◆ **DATA**
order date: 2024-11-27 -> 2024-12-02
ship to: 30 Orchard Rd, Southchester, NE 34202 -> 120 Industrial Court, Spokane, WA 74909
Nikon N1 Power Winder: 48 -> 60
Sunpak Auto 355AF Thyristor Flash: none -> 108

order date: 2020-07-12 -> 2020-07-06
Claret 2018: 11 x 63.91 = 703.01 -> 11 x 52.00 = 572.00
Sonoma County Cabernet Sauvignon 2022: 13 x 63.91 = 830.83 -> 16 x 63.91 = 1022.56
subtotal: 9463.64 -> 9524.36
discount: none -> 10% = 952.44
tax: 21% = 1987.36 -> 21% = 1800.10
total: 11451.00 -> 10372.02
...
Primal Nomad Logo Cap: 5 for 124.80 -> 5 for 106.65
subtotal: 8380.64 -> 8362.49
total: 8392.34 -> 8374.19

◆ **TO DO**
In the listing above, find the line with "ship to: 30" and the line with "total: 11451.00 -> 10372.02"; set down exactly those two lines and every line between them, nothing more.

◆ **ANSWER TO THIS TASK**
ship to: 30 Orchard Rd, Southchester, NE 34202 -> 120 Industrial Court, Spokane, WA 74909
Nikon N1 Power Winder: 48 -> 60
Sunpak Auto 355AF Thyristor Flash: none -> 108

order date: 2020-07-12 -> 2020-07-06
Claret 2018: 11 x 63.91 = 703.01 -> 11 x 52.00 = 572.00
Sonoma County Cabernet Sauvignon 2022: 13 x 63.91 = 830.83 -> 16 x 63.91 = 1022.56
subtotal: 9463.64 -> 9524.36
discount: none -> 10% = 952.44
tax: 21% = 1987.36 -> 21% = 1800.10
total: 11451.00 -> 10372.02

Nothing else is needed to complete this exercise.